→ Aim of the task:
Report each line from the data below that holds the word "none".

→ Records provided:
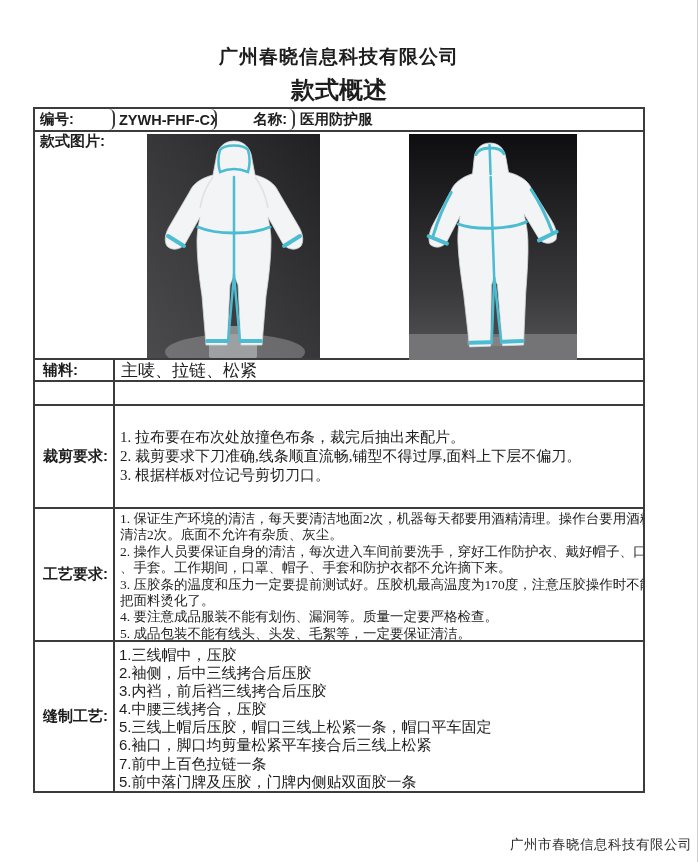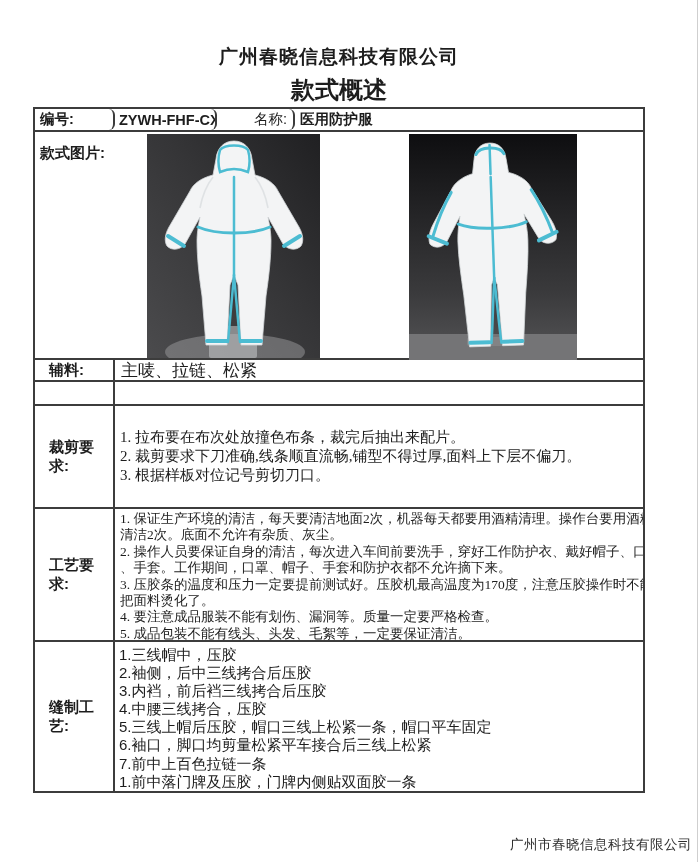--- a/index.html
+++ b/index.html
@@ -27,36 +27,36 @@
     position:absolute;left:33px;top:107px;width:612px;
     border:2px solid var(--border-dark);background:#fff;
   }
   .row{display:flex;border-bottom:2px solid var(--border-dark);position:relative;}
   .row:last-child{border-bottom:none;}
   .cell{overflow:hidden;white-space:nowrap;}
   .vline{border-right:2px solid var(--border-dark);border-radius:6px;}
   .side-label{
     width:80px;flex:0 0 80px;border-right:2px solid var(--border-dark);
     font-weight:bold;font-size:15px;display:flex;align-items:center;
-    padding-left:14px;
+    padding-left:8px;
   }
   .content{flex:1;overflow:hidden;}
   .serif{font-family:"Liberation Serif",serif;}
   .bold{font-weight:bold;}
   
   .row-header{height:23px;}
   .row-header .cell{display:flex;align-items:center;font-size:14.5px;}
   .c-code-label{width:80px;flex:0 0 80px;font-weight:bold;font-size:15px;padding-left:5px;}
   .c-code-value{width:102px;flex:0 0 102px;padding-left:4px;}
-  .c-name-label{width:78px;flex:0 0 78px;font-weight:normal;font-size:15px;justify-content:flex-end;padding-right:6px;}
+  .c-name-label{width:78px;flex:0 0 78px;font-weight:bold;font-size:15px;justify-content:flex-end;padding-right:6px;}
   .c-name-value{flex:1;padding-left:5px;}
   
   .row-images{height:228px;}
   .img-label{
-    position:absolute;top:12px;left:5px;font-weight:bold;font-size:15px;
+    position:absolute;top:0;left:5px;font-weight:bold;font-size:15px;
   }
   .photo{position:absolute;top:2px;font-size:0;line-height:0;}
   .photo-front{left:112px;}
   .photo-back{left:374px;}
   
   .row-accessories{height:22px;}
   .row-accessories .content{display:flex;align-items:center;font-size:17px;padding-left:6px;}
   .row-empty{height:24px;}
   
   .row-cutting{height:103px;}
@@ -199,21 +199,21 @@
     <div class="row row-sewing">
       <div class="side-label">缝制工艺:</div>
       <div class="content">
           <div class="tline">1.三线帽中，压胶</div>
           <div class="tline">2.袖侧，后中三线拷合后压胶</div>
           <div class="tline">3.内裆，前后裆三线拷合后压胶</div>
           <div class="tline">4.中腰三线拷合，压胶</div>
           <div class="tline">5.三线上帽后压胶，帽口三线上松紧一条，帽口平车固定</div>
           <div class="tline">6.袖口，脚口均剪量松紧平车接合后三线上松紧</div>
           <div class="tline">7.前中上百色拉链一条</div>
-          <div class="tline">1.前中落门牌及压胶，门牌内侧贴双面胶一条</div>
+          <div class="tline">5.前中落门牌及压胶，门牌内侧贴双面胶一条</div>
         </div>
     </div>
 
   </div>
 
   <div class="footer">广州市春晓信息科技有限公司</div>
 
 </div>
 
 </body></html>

...

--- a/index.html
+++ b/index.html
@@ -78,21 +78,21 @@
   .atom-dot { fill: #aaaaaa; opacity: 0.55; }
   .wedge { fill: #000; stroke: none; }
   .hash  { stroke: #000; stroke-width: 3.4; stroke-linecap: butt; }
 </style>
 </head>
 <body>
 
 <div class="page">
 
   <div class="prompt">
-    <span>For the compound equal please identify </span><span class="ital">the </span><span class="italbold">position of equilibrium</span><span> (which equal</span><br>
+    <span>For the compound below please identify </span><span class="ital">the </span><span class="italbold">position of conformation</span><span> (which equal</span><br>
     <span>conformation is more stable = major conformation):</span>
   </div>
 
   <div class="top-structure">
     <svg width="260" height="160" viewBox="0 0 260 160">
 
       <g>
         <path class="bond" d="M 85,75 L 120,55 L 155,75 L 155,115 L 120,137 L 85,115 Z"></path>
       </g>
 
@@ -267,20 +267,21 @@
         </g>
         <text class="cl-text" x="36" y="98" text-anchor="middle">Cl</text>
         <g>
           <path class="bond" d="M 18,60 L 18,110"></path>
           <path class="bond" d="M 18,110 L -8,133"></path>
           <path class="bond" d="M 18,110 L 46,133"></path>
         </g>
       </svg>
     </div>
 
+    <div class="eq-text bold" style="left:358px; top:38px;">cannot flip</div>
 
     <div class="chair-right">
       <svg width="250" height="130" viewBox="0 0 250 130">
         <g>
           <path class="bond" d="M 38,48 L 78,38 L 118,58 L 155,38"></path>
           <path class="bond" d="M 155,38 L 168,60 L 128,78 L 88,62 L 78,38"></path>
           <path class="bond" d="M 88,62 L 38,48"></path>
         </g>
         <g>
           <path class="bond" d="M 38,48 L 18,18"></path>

→ Solved problem:
   .row:last-child{border-bottom:none;}
   .wedge { fill: #000; stroke: none; }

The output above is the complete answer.